Biz bunu bir varoluşsal tekilleşme süreci olarak adlandırırdık. Sorun tekil
süreçlerin, onları bir çalışmada, bir metinde, birisiyle ya da başkalarıyla
birlikte bir hayat tarzında, ya da yaşam alanlarının veya yaratılacak
özgürlüklerin keşfinde açıkça ifade ederek desteklenmesinin nasıl
sağlanacağıdır.
Ancak bugünlerde insanlar,
“devrimci” sözcüğünün belirli durumları ve projeleri tarif etmekte
kullanıldığını pek duymuyor. Devrimci ne anlama geliyor? Mesela bir projenin,
Troçkist kavrayışta olduğu gibi sürekli devrimci olması mümkün mü? Bu açıkçası
sözcükler üzerinde otomatik bir oyundur, çünkü tanım gereği devrim sürekli
olamaz: o, bir sürecin içinde bir tersine çevrilemezlik anı olarak
tanımlayabileceğimiz belirli bir dönüşüm anıdır. Benim buradaki yerim bu konuda
ders vermek değil, fakat tersine çevrilemez süreçlerin çalışılması bilimde
önemli bir teorik problemdir, özellikle de termodinamik alanında. O halde, bir
süreci, eğer tersine çevrilemez bir gidişat alıyorsa ve bundan ötürü, buna onun
tarihi emsalsiz şekilde yazdığını da ekleyebiliyorsak, devrimci olarak
adlandırabiliriz.
Henüz
söylediğim şey çok bayağı görünüyor, fakat bunu belirli klişelere uygularsak
şeyler daha karmaşık hale gelirler. İçsel olarak devrimci olmak bir sınıf için
mümkün müdür?

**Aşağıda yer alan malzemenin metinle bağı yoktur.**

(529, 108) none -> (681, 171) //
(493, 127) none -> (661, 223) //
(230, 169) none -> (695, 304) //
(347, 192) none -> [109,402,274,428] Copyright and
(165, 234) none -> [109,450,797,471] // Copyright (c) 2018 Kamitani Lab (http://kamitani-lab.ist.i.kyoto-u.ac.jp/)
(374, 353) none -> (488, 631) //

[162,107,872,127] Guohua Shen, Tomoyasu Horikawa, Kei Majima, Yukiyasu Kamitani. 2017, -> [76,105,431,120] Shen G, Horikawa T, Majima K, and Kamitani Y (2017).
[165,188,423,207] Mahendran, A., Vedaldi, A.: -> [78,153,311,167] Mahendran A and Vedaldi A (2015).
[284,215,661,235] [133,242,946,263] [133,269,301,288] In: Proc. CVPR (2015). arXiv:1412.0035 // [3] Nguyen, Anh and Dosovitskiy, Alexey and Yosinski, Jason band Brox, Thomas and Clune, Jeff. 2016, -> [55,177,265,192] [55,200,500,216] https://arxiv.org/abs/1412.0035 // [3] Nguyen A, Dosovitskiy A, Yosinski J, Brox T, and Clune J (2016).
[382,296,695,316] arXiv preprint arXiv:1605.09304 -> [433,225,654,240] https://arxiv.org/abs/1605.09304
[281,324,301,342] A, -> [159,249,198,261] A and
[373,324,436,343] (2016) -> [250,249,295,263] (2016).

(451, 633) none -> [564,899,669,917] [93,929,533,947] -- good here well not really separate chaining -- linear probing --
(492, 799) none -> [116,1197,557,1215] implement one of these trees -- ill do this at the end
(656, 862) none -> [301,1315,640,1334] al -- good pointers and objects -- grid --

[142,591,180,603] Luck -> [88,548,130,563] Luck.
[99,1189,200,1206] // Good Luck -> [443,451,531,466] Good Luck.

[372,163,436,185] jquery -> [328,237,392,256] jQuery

Bir toplumsal, siyasal oluşumun –sendikaların mesela–elli yılı
aşkın bir süre boyunca devrimci olduğunu iddia etme durumu, Sovyetler
Birliği’nde örneğinde olduğu gibi açıkça bir çelişkidir: devrim ya
süreçseldir, ya da devrim değildir. Fransız Devrimi bittiğinde, işaretler
bütün şehir salonlarına konuldu ve okul çocukları insan hakları beyannamesini ezbere öğrenmek zorunda kaldılar: bu artık süreçsel karaktere sahip bir devrimdi.
Devrimci
mikro süreçler yalnızca toplumsal ilişkilerden fazlasını gerektirir. Örneğin
Modigliani, bir şekilde, muhtemelen daha önce hiç kimsenin yapmaya cüret
edemeyeceği yüzler gördü. Örneğin, belirli bir anda, zamanın devri içinde bizim
“yüzsellik makinesi” diyebileceğimiz şeyi bütünüyle değiştiren özel bir tür
mavi göz resmi çizdi. Algılama ve pratik açısından bu dönüşüm mikro süreci, bir
şeylerin değişmiş olduğunu algılayan insanlar tarafından yakalandı, Modigliani
yalnızca kendisinin bir yüzü görme biçimini değiştirmekle kalmadı, bir yüzün
kolektif olarak görülme biçimini de değiştirdi. Bu süreç kendi hayatiyetini,
devrimci karakterini belirli bir toplumsal alanda, zamanın belirli bir anında
ve belirli bir dönemde korudu. Daha sonra, resim yapma süreci başka bir yerde
vuku buldu, başka süreçler ve başka devrimci mutasyonlar zuhur etti ve bir
şekilde, kimi şekillerde yeni mikro süreçler gelişim halinde yerini aldı. Evet,
devrim sorunsalı bu türden şeyler de içerir.
Eğer
bir kültürel devrim ve insanlar arasında bir tür mutasyon yoksa daha önceki bir
toplumun yeniden üretimini geçersizleştirmemiz olmaksızın, olası herhangi bir
rejimin devrimci bir dönüşüm olduğuna inanmıyorum. Benim moleküler devrim
dediğim şey, hayat tarzındaki değişimin belirli pratiklerine dair tüm
olasılıkların yelpazesidir ki bu herhangi bir toplumsal dönüşümün koşuludur.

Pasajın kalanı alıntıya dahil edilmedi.